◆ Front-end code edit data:
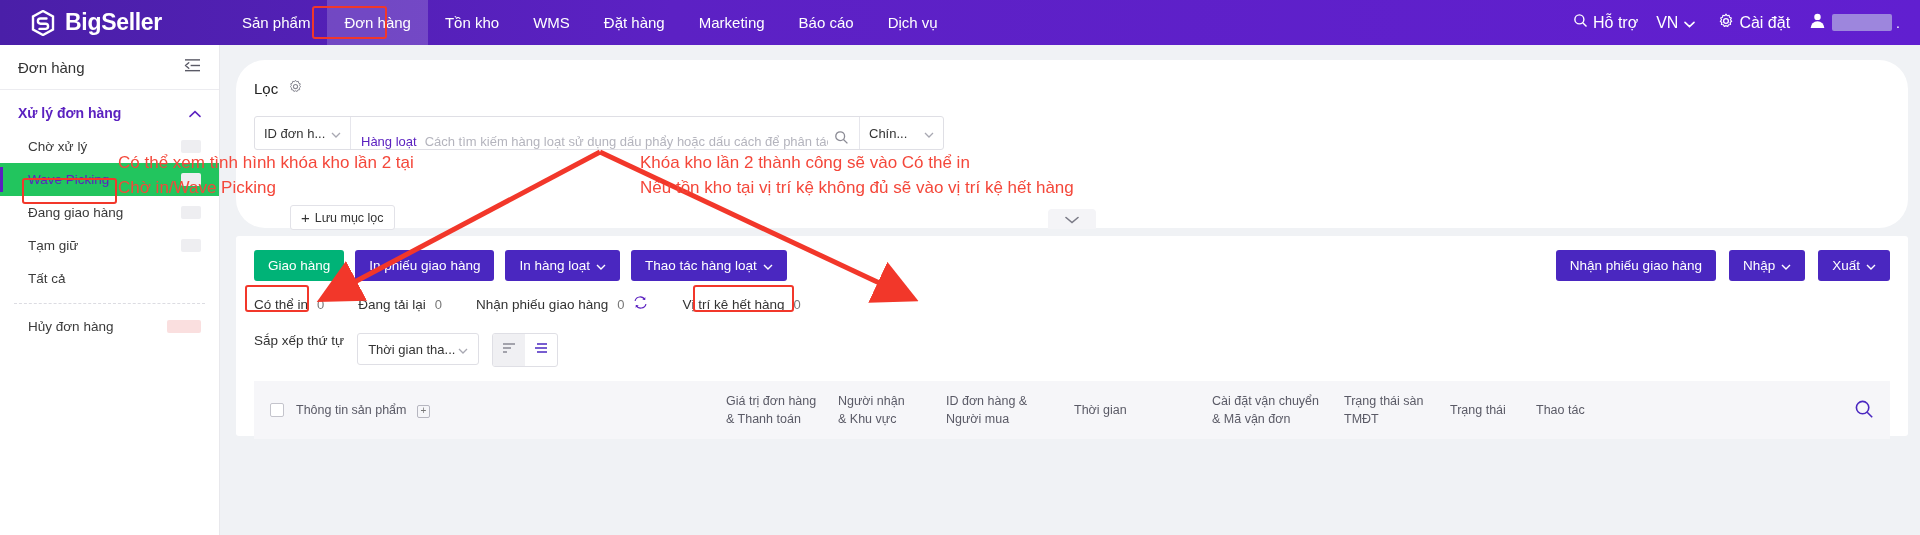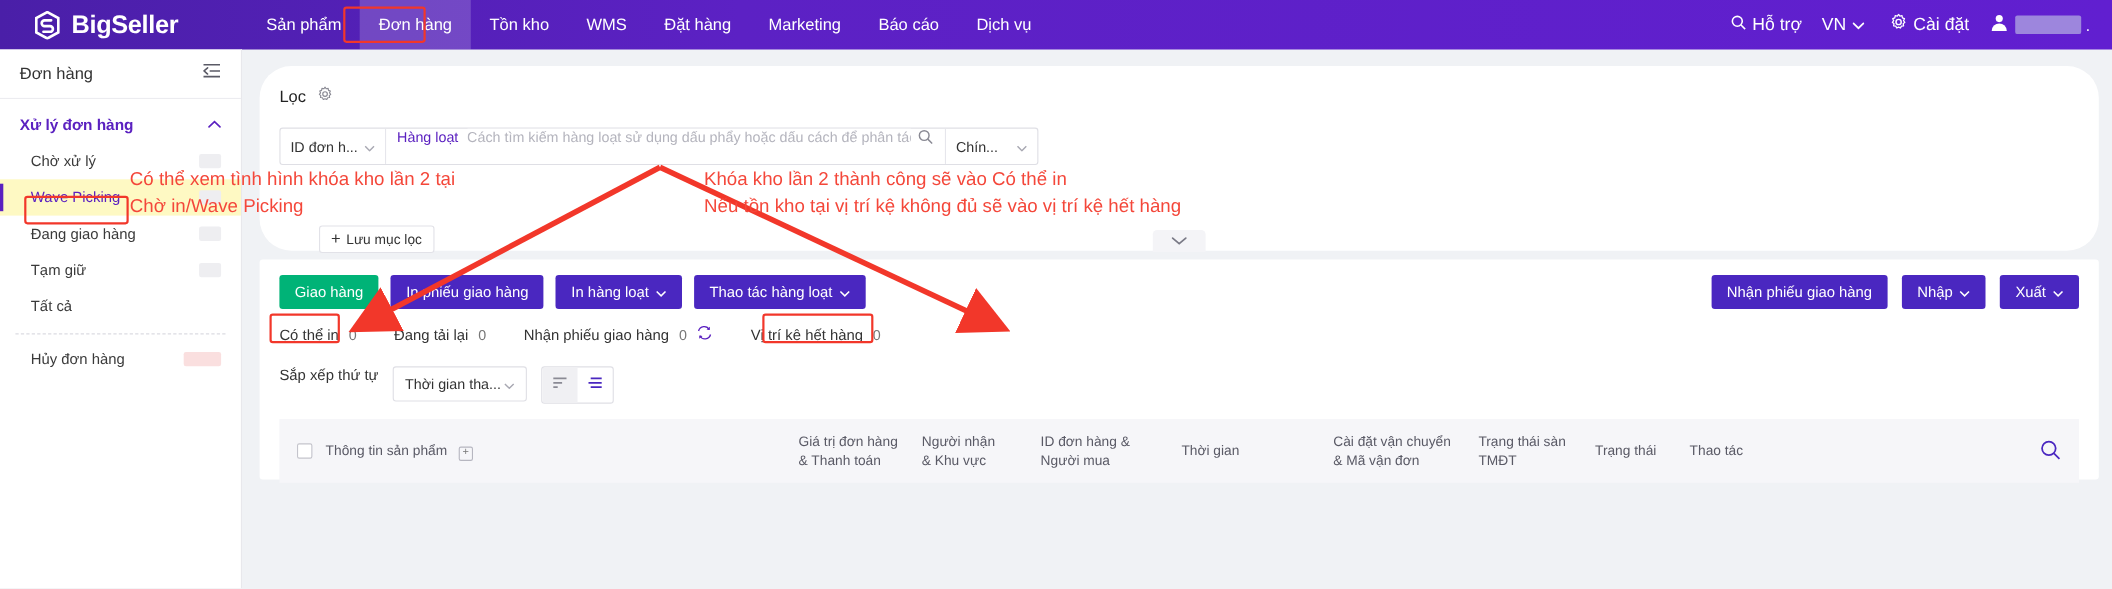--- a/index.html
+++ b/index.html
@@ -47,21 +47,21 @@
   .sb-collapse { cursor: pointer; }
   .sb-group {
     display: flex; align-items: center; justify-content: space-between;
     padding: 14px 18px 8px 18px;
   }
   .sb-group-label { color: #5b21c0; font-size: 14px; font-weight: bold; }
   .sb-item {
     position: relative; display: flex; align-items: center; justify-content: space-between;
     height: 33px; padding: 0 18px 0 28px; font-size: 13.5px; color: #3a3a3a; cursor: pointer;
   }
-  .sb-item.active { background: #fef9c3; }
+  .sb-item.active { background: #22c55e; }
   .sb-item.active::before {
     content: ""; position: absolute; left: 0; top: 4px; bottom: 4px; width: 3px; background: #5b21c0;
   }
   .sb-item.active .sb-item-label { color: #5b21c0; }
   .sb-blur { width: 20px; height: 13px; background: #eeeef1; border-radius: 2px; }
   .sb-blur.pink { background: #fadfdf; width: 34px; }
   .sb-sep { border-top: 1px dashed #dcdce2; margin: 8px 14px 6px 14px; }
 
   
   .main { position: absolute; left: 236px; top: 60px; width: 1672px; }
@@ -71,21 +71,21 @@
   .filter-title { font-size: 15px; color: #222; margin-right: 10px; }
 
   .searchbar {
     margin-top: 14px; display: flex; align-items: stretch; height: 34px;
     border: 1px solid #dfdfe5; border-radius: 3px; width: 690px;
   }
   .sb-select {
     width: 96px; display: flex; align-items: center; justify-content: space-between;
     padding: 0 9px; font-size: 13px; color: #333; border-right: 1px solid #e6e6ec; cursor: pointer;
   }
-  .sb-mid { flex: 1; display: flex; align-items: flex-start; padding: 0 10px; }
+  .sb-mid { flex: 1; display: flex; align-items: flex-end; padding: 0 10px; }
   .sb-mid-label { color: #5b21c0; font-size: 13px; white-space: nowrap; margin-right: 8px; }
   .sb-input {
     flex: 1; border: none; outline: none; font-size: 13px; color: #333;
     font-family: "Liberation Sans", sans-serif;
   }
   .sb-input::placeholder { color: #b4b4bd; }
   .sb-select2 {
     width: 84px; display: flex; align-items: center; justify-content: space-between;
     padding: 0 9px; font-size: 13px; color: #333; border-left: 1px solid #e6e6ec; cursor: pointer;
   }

◆ Problem to work on: A single number is the whole answer: the tally of lines above that contain "height".

◆ Answer to this problem: 3